Währenddessen hat EU-Verteidigungskommissar Andrius Kubilius von der US-Regierung mehr Informationen über ihre künftige Rolle im Nato-Bündnis gefordert. »Wir brauchen mehr Klarheit über Ausmaß und Tempo, in dem die Amerikaner ihre Ressourcen weg von Europa verlagern wollen«, sagte Kubilius dem Nachrichtenmagazin Spiegel.
Rutte wies erneut darauf hin, dass es sich um amerikanische Kürzungen im Rahmen des sogenannten Planungsinstrumentes Nato Force Model handle. Im Kriegsfall würden dagegen alle Verbündeten – auch die USA – maximale militärische Anstrengungen unternehmen. »Wenn es einen Krieg geben würde, werden wir alle an die Grenzen der Fähigkeiten gehen (»max out«), um sicherzustellen, dass wir den Krieg führen können«, sagte Rutte.

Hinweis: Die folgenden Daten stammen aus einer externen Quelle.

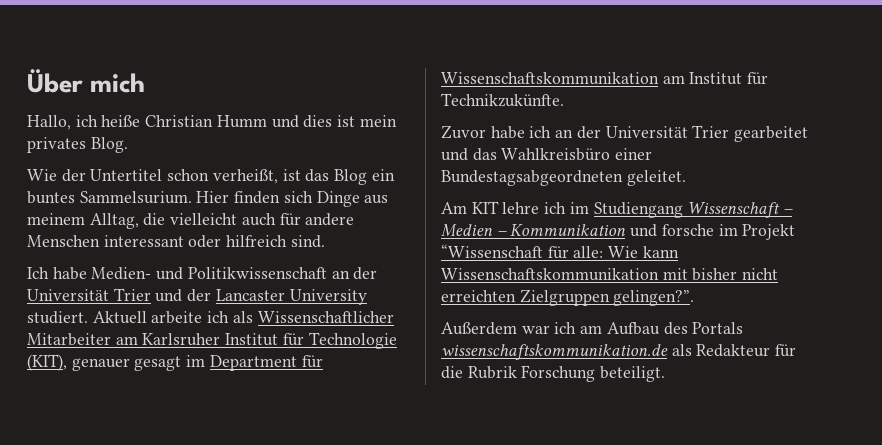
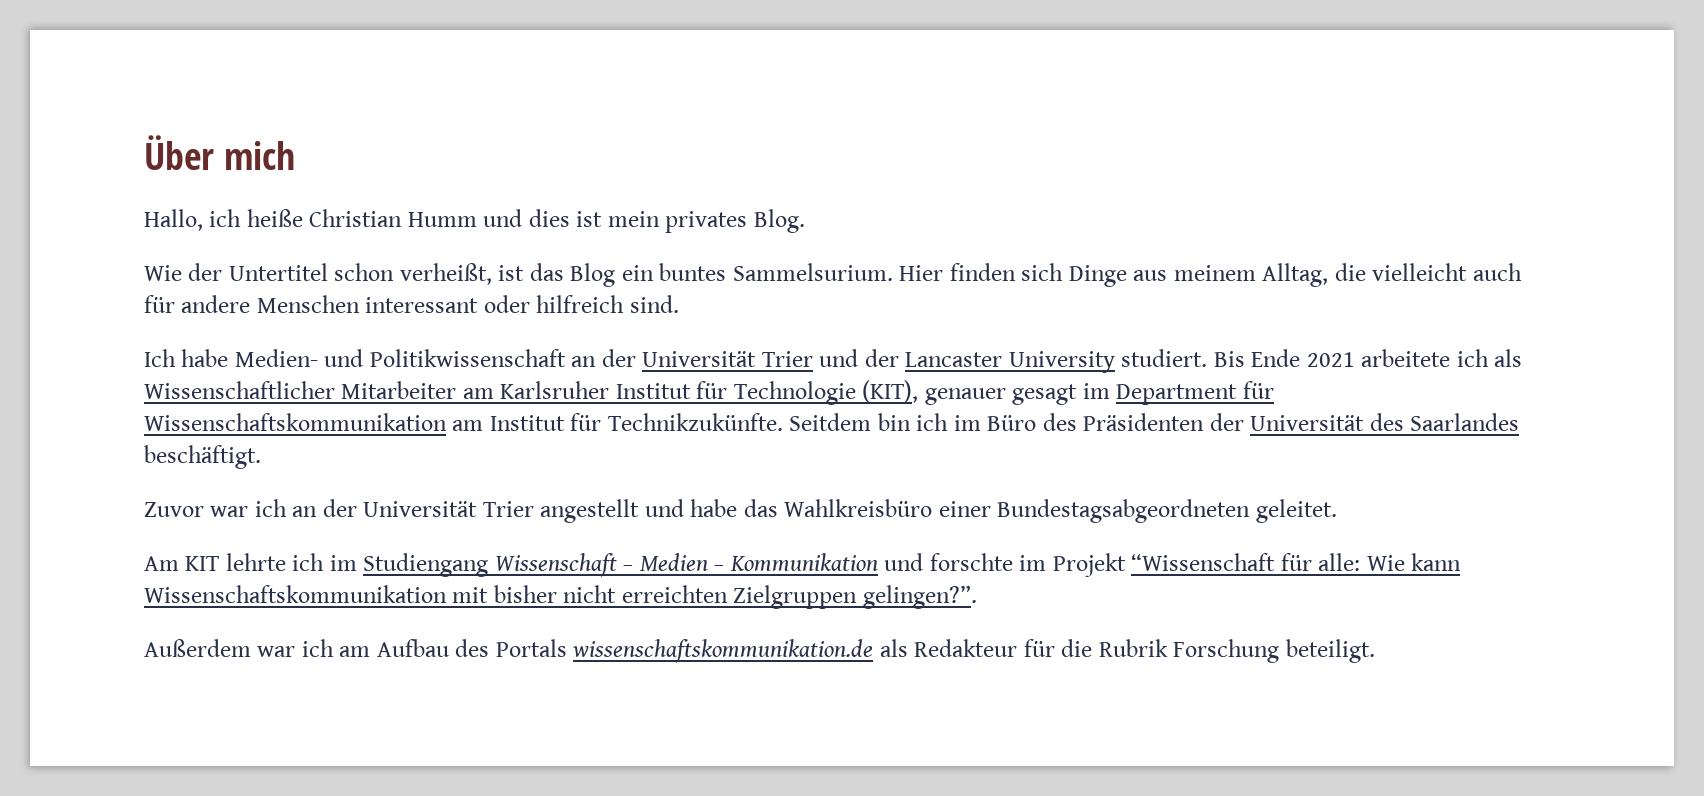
[92,311,203,324] Aktuell arbeite -> [1213,349,1451,367] Bis Ende 2021 arbeitete
(564, 100) none -> [789,413,1520,431] [144,445,261,469] Seitdem bin ich im Büro des Präsidenten der Universität des Saarlandes beschäftigt.
[490,126,525,139] habe -> [210,506,249,517] war
[734,126,809,142] [441,148,468,161] gearbeitet und -> [540,499,738,523] angestellt und habe
[502,202,540,214] lehre -> [225,553,286,571] lehrte
[661,224,714,236] forsche -> [929,553,1013,571] forschte

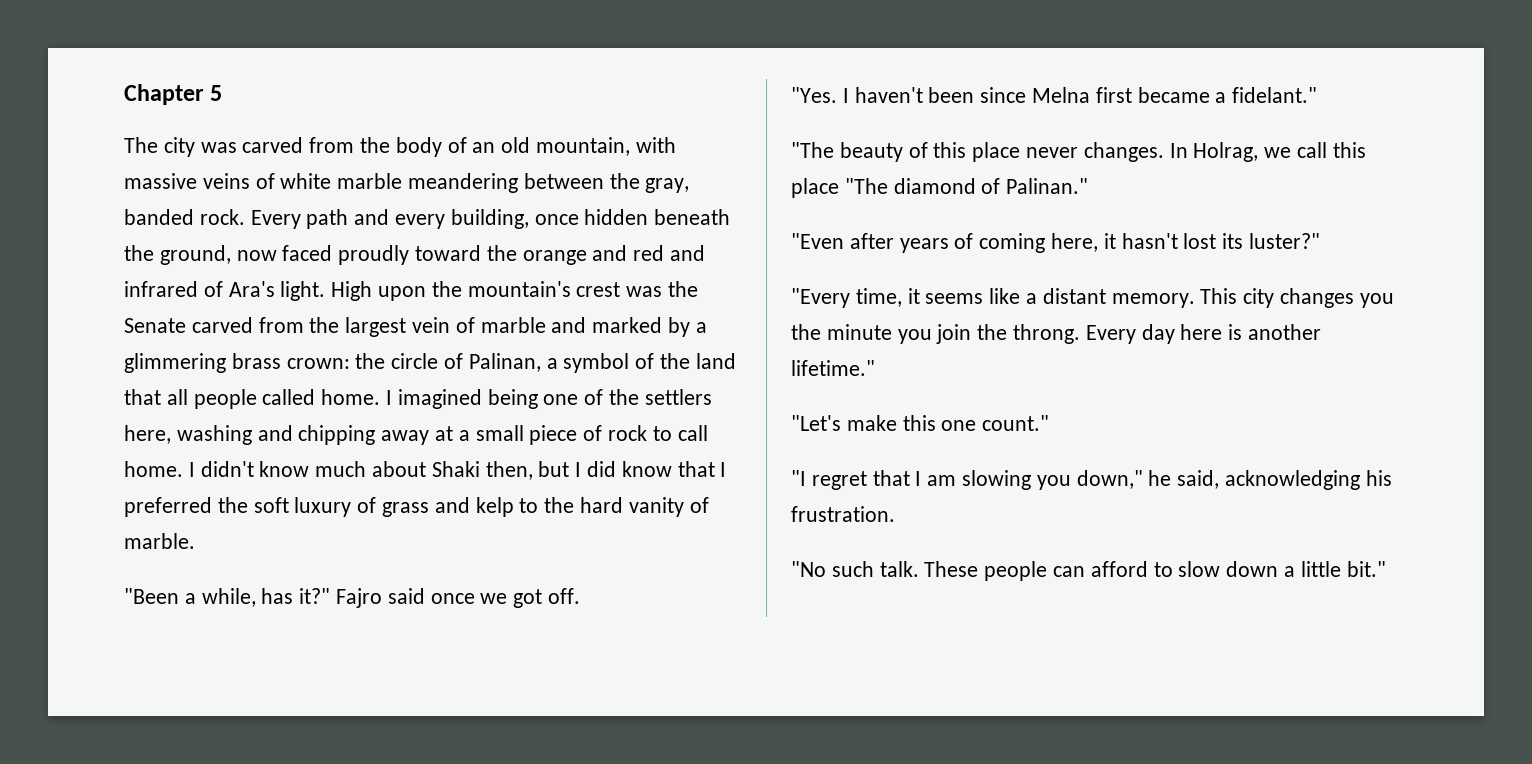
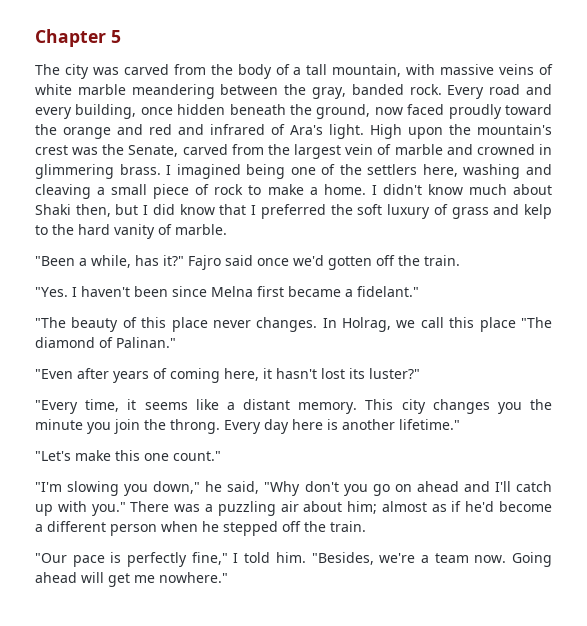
[472,137,531,153] an old -> [293,64,328,75] a tall
[306,209,349,229] path -> [489,84,521,95] road
[124,318,186,333] Senate -> [128,145,179,157] Senate,
[592,317,707,337] [124,353,736,373] [124,389,381,409] marked by a glimmering brass crown: the circle of Palinan, a symbol of the land that all people called home. -> [476,144,552,155] [35,164,161,179] crowned in glimmering brass.
[298,425,454,445] chipping away at -> [35,184,91,199] cleaving
[677,425,708,441] call -> [267,184,318,195] make a
[480,588,581,608] we got off. -> [293,255,460,270] we'd gotten off the train.
[791,470,957,490] "I regret that I am -> [35,482,62,492] "I'm
[1225,470,1392,490] [791,506,895,522] [791,561,1386,581] acknowledging his frustration. // "No such talk. These people can afford to slow down a little bit." -> [264,481,552,496] [35,501,552,516] [35,521,366,536] [35,552,552,567] [35,572,228,587] "Why don't you go on ahead and I'll catch up with you." There was a puzzling air about him; almost as if he'd become a different person when he stepped off the train. // "Our pace is perfectly fine," I told him. "Besides, we're a team now. Going ahead will get me nowhere."

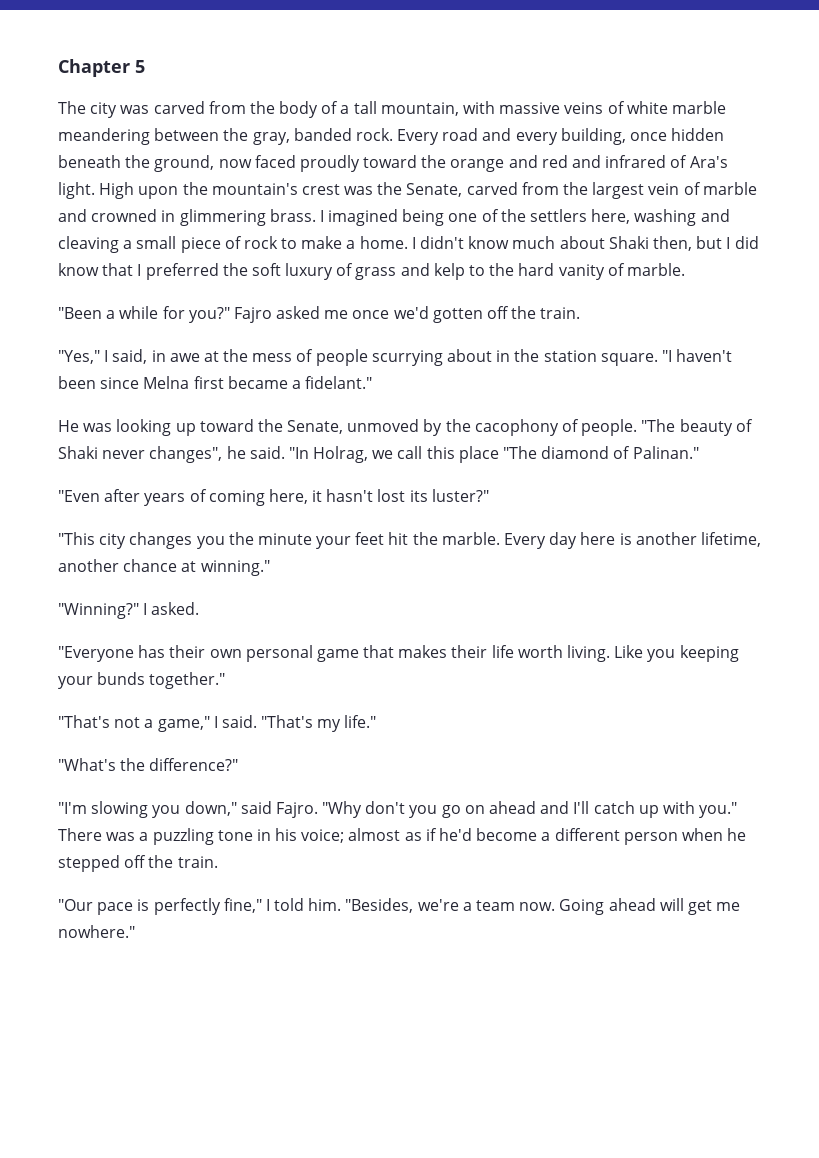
[91,255,253,270] while, has it?" Fajro said -> [119,306,349,323] while for you?" Fajro asked me
[35,287,77,297] "Yes. I -> [58,349,672,366] "Yes," I said, in awe at the mess of people scurrying about in the station square. "I
[35,317,337,332] "The beauty of this place never changes. In -> [58,419,753,436] [58,446,309,463] He was looking up toward the Senate, unmoved by the cacophony of people. "The beauty of Shaki never changes", he said. "In
[35,399,394,414] "Every time, it seems like a distant memory. This -> [58,532,95,545] "This
[87,419,220,434] you join the throng. -> [316,532,500,549] your feet hit the marble.
[399,419,460,430] [35,450,221,461] lifetime." // "Let's make this one count." -> [700,532,761,547] [58,559,270,576] [58,602,200,619] [58,645,739,662] [58,672,226,689] [58,715,377,732] [58,758,239,771] lifetime, another chance at winning." // "Winning?" I asked. // "Everyone has their own personal game that makes their life worth living. Like you keeping your bunds together." // "That's not a game," I said. "That's my life." // "What's the difference?"
[205,481,260,494] he said, -> [240,801,318,818] said Fajro.
[280,501,378,514] air about him; -> [217,828,345,843] tone in his voice;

Mit dem Nato Force Model wird im Bündnis festgelegt, welche Staaten wie viele Kräfte und Fähigkeiten bereithalten und wie schnell diese verfügbar sein müssen. Rutte hatte bereits am Mittwoch bestätigt, dass die USA künftig weniger militärische Mittel für Abschreckung und Verteidigung unter dem Nato-Kommando in Bereitschaft halten.